FailSafe Docs
Core Concepts

Understanding FailSafe

Master the fundamental concepts behind chaos engineering with FailSafe.

Experiment Lifecycle

Every FailSafe experiment progresses through four distinct phases. Understanding these phases is crucial for designing effective resilience tests.

baseline
Baseline Collection

The system operates normally while FailSafe collects performance metrics. This establishes a reference point for comparing behavior during fault injection. Duration is typically 10-30 seconds.

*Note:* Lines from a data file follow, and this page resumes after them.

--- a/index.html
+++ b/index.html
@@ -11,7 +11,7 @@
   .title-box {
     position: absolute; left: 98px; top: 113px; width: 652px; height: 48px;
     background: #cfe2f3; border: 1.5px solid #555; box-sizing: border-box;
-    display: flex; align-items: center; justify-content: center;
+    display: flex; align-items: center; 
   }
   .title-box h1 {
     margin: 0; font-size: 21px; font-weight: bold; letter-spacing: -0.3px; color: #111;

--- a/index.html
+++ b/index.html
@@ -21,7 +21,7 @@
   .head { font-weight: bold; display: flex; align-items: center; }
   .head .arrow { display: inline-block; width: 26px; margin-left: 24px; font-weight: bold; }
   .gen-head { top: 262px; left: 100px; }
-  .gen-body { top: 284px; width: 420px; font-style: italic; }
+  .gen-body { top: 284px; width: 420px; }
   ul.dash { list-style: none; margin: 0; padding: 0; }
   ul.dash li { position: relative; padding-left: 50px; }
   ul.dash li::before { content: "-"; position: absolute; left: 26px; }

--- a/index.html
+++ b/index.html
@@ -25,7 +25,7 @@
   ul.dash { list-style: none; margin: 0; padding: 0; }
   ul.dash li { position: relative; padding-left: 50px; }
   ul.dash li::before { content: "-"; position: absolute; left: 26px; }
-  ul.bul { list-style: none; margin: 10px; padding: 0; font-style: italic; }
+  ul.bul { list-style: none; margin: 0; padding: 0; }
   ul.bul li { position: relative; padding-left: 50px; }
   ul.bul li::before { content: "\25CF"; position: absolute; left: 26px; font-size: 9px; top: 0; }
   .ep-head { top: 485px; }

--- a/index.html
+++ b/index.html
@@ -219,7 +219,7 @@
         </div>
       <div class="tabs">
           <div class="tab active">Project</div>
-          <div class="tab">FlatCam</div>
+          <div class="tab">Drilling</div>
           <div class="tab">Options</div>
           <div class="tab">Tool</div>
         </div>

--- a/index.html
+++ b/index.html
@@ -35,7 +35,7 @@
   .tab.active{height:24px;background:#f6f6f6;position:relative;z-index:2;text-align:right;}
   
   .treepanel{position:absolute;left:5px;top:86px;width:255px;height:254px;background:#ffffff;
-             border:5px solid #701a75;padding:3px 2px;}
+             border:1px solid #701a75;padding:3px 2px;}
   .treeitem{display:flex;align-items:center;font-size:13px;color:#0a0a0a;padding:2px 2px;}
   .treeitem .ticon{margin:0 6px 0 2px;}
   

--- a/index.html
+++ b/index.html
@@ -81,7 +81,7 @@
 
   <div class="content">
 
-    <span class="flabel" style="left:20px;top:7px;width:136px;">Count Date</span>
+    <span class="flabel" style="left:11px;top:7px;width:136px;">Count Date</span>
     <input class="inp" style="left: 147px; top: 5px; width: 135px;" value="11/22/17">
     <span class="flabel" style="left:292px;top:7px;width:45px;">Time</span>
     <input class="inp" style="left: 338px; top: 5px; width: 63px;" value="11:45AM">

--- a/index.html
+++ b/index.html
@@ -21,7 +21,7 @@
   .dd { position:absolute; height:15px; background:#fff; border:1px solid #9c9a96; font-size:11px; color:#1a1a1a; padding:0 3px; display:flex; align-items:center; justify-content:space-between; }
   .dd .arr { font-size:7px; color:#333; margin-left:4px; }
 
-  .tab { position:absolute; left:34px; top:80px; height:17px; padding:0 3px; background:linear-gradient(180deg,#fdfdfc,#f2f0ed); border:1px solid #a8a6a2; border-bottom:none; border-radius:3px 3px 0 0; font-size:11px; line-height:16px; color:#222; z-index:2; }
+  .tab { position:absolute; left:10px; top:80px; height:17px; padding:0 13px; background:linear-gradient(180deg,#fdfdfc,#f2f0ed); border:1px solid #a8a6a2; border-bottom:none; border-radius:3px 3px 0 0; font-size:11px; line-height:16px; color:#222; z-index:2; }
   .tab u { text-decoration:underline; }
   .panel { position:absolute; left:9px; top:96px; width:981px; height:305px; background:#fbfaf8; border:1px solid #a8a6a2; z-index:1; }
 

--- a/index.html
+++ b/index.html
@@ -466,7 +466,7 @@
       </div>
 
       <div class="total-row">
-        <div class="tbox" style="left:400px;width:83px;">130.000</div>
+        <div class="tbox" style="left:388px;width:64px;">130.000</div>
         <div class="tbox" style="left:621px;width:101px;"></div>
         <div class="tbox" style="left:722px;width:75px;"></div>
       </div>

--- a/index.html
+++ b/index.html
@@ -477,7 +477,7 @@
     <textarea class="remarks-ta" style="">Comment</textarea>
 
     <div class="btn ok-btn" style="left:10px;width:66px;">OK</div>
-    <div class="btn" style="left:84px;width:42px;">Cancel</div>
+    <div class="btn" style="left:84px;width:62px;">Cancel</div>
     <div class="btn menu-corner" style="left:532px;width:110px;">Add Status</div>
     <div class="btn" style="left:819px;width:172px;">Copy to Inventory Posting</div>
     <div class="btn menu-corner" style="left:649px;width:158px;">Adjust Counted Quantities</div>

  • Response times are measured
  • Error rates are recorded
  • Resource utilization is tracked
injecting
Fault Injection

Faults are actively being injected into the system. In adaptive mode, intensity increases gradually based on system response. Metrics continue to be collected.

  • Intensity starts at configured step value
  • Adaptive mode adjusts based on thresholds
  • Manual stop available at any time
recovering
Recovery Period

All faults are removed and the system is monitored to ensure it returns to normal operation. This phase validates the system's ability to recover gracefully.

  • Fault injection stops immediately
  • Metrics compared against baseline
  • Recovery time is measured
completed
Completion

The experiment has finished. Results are compiled including resilience scores, failure points, and recommendations for improvement.

Fault Types

FailSafe supports various fault types across different platforms. Each fault type simulates specific failure scenarios.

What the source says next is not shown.